MAPP is a fulltime program – but combines onsite classes with long-distance learning periods. Part of the distance learning comprises a lot of reading (…who would have thought of that…) and writing essays about a wide array of positive psychology topics. I´ve decided to post some of those essays here on Mappalicious. Surely, they´re not the be-all and end-all of academic writing. But then again, it would also be a pity to bury them in the depths of my laptop…

Library - Mind - Hospital

I´ve visited the center of the earth. I´ve travelled 20.000 leagues under the sea. And I´ve toured around the world in 80 days. Three times, actually. And most of that journeying happened while sitting in the bathtub of my parent´s home.
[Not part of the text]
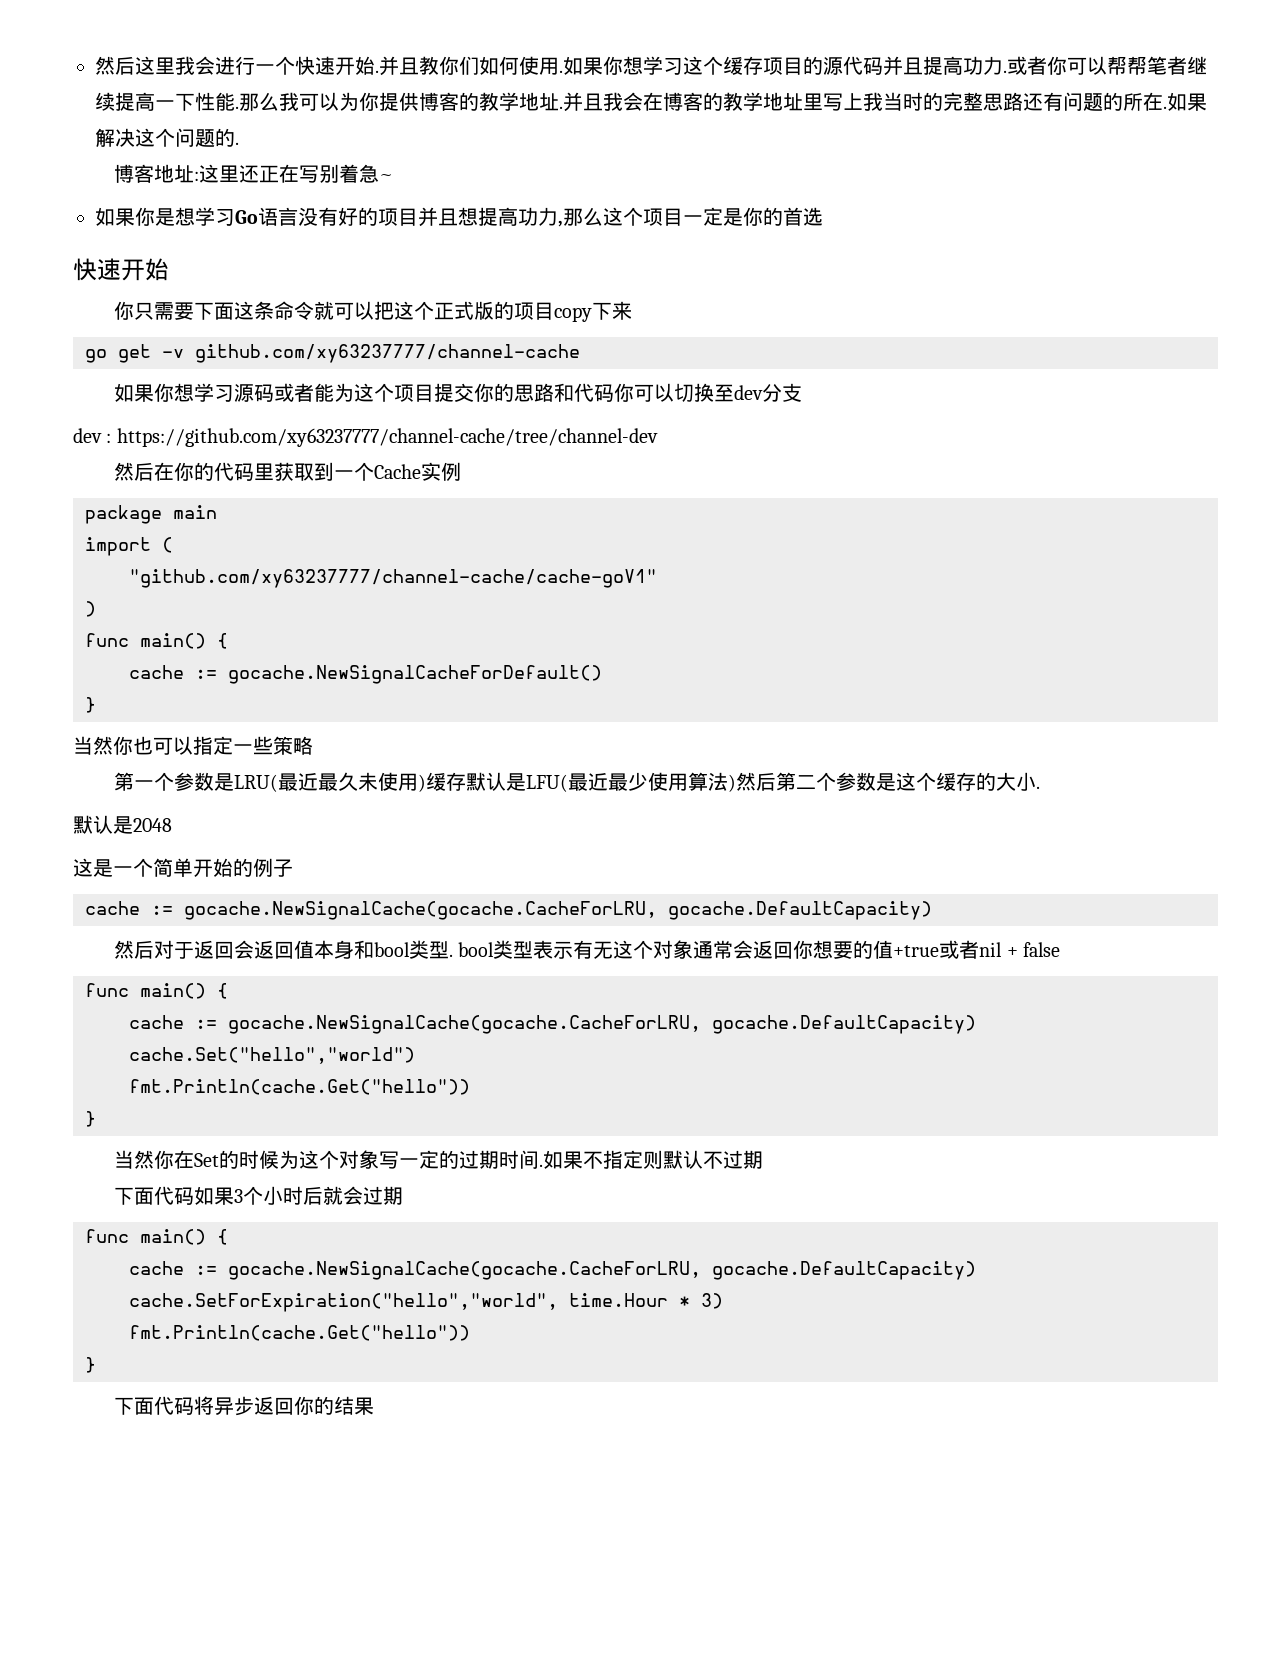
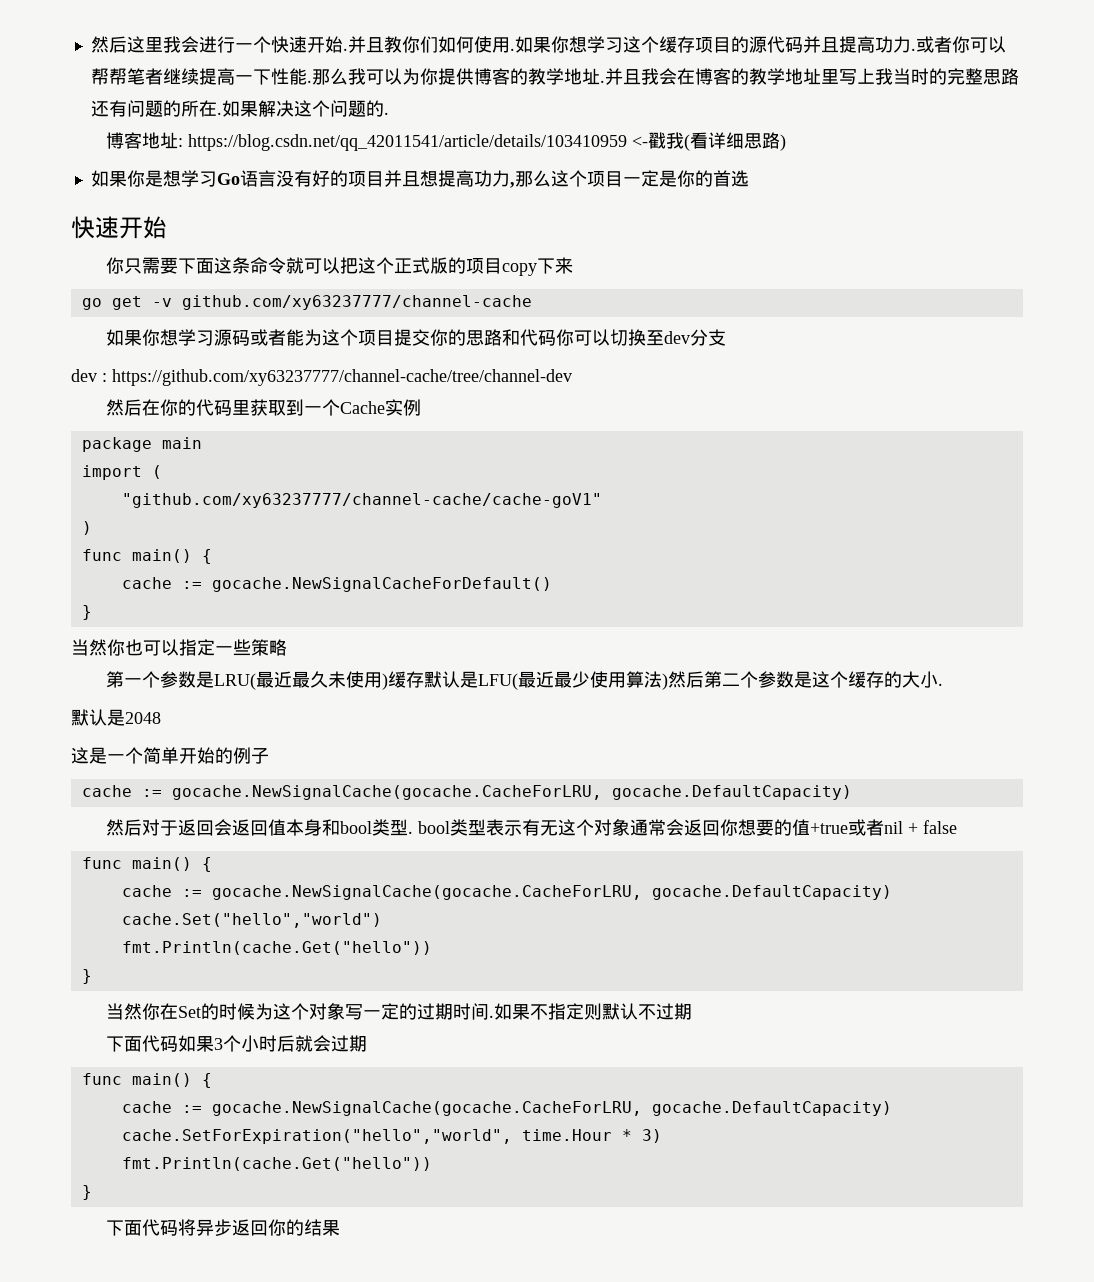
[198,164,393,183] 这里还正在写别着急~ -> [187,132,786,151] https://blog.csdn.net/qq_42011541/article/details/103410959 <-戳我(看详细思路)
When I was a kid, I used to be a semi-professional tennis player. Upon returning home after long weekends of tournaments, I would head straight to my parent´s bathroom and into the bathtub – to stay there for hours and hours, until my skin would be all shriveled. Most of the times, my companion (and therefore, first literary love) would be Jules Verne, or rather, those heavy editions with linen covers of Verne´s most famous novels that my grandpa gave to my father – and my father to me. Ever since that time, I have been an enthusiastic reader. My taste in books changed, obviously. In came Stephen King, Jostein Gaarder, Nick Hornby, Douglas Adams, and even Joanne K. Rowlings Harry Potter, among others. And out they went again. For several years now, I have been reading non-fiction for the most part. But the pleasure of reading remains. For me, it is an act of uttermost hedonic value. But that is not what this essay is all about. Instead, I will try to convey how literature informs our understanding of (psychological) well-being, and how reading and writing can have a therapeutic effect and build psychological acumen and resiliency.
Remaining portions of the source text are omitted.